▶ [WHAT IS REQUIRED]
Reproduce exactly, and only, the lines below from the one containing "Canyon High School | 2018" through the one containing "Byron P Steele High School | 2017".

▶ [Change detection outputs]
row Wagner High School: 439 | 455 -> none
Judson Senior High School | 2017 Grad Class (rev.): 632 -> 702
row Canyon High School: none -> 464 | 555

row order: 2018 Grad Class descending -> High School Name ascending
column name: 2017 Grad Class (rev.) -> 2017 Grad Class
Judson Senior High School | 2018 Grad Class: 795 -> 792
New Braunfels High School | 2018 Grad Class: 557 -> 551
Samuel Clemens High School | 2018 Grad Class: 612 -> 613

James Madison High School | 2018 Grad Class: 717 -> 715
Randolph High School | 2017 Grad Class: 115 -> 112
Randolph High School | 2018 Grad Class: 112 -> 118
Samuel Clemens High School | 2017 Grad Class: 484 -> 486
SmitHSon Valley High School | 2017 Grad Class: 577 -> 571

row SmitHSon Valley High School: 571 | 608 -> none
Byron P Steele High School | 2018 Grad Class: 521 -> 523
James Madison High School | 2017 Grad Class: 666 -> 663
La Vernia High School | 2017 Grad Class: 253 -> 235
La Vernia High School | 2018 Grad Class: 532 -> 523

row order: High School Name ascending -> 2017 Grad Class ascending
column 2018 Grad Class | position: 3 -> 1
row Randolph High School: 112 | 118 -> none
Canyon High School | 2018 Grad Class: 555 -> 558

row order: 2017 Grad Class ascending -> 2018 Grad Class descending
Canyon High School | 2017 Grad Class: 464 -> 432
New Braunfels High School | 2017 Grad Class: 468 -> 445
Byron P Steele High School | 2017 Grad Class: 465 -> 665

--

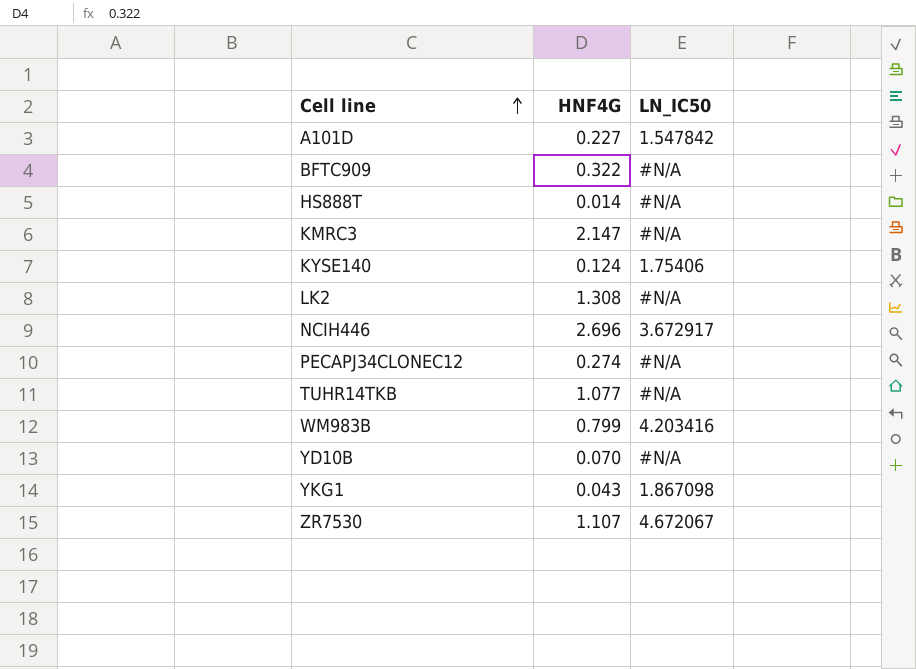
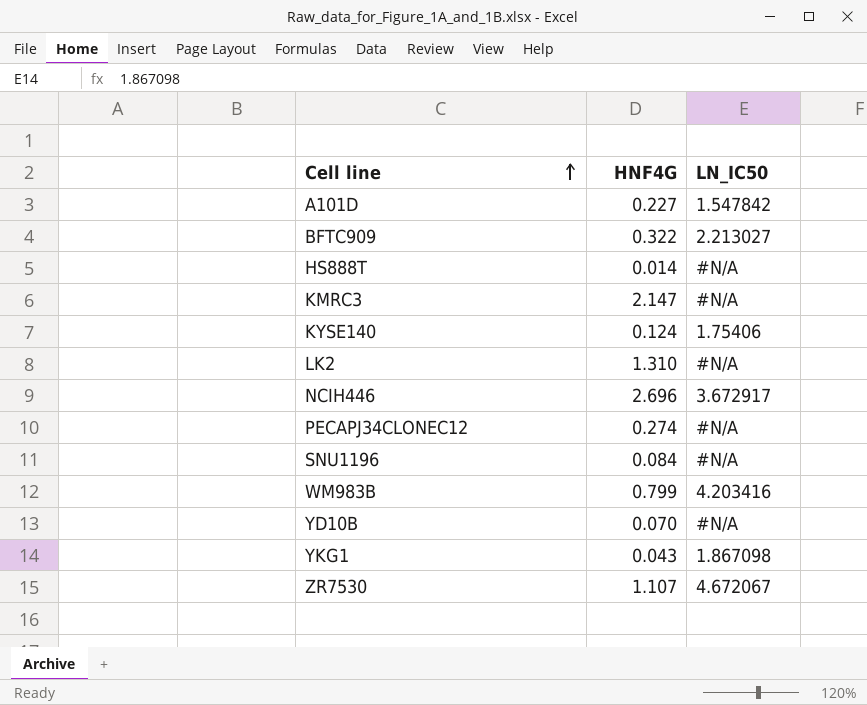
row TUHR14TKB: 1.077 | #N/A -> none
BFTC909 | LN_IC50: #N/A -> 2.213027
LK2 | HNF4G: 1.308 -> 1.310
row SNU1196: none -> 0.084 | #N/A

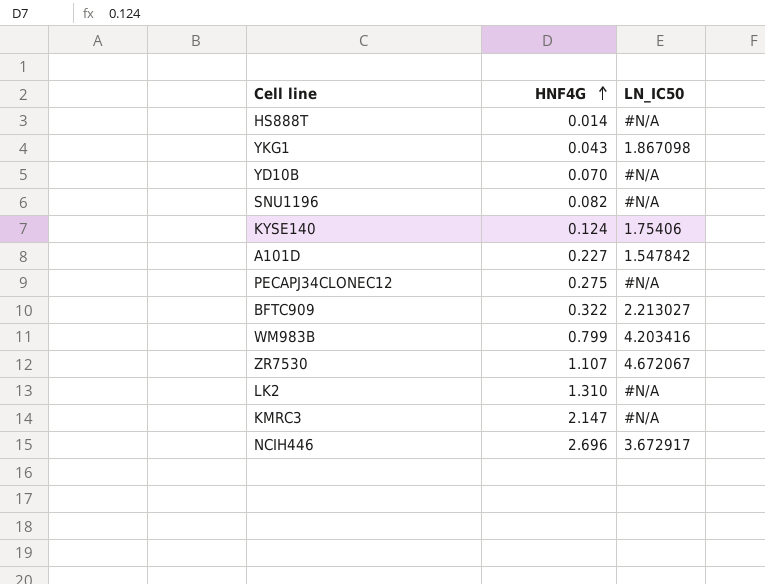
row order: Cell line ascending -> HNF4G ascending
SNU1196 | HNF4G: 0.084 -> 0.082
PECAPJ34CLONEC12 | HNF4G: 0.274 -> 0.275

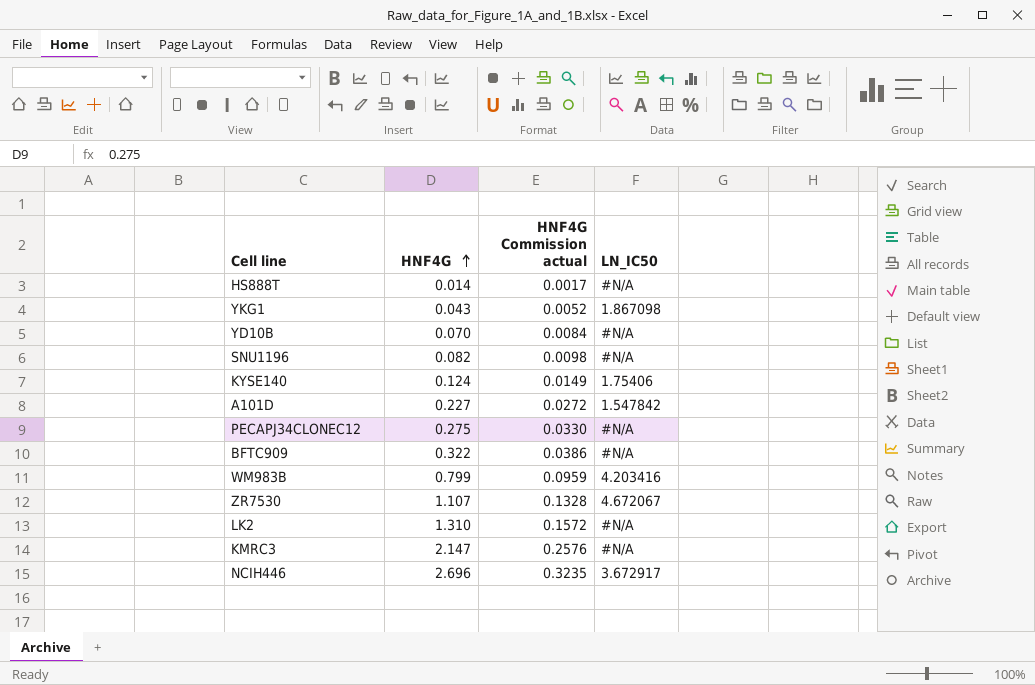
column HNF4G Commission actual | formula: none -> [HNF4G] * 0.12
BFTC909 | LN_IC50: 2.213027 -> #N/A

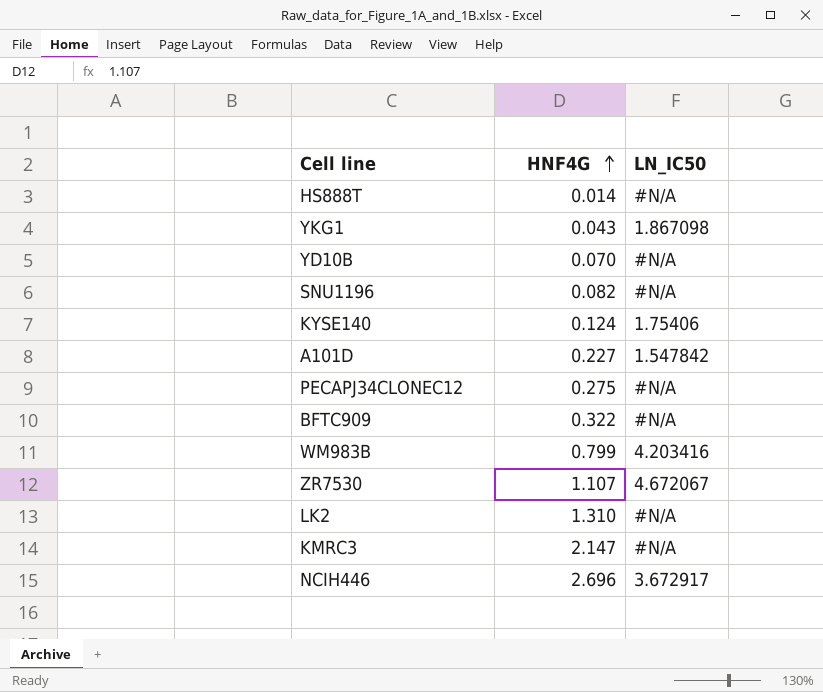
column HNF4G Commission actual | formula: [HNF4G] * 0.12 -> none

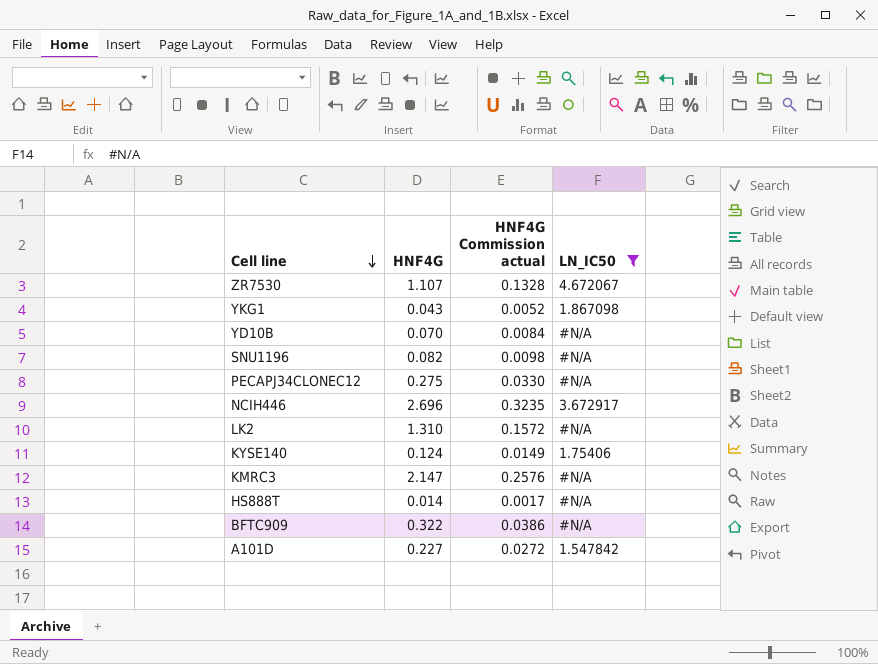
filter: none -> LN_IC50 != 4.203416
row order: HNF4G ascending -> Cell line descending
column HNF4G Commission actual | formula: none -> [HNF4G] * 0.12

▶ [WORKED SOLUTION]
Canyon High School | 2018 Grad Class: 555 -> 558

row order: 2017 Grad Class ascending -> 2018 Grad Class descending
Canyon High School | 2017 Grad Class: 464 -> 432
New Braunfels High School | 2017 Grad Class: 468 -> 445
Byron P Steele High School | 2017 Grad Class: 465 -> 665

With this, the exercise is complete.